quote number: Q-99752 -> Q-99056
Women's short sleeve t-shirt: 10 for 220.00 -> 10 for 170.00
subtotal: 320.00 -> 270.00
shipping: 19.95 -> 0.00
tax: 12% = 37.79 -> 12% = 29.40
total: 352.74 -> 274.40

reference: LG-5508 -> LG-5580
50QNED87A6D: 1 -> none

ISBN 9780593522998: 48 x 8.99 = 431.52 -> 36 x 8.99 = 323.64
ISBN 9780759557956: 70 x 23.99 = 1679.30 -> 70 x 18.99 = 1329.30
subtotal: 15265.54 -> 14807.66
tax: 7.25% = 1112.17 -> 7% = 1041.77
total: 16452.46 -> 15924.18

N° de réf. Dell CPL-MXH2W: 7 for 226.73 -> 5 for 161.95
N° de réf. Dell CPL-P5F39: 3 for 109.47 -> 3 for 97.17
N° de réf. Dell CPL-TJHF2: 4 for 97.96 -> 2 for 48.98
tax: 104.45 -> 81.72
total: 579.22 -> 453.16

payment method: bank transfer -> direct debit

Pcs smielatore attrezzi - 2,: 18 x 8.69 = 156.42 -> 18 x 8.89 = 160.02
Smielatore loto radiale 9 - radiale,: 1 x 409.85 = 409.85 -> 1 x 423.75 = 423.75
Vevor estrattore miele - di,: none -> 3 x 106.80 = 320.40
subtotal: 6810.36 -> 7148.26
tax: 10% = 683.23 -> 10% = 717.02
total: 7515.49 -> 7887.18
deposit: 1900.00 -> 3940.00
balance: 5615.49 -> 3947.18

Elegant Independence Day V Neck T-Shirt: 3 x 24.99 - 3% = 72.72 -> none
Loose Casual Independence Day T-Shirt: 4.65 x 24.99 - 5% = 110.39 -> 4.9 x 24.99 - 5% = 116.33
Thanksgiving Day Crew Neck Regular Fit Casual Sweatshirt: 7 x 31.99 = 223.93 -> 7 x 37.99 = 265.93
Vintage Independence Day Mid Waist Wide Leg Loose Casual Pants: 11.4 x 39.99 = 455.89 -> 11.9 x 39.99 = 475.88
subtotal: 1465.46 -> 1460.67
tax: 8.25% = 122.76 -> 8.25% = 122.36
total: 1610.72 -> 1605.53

*Task prompt:*
For each line of the material that contains "Loose", return a copy.

*Solution to this problem:*
Loose Casual Independence Day T-Shirt: 4.65 x 24.99 - 5% = 110.39 -> 4.9 x 24.99 - 5% = 116.33
Vintage Independence Day Mid Waist Wide Leg Loose Casual Pants: 11.4 x 39.99 = 455.89 -> 11.9 x 39.99 = 475.88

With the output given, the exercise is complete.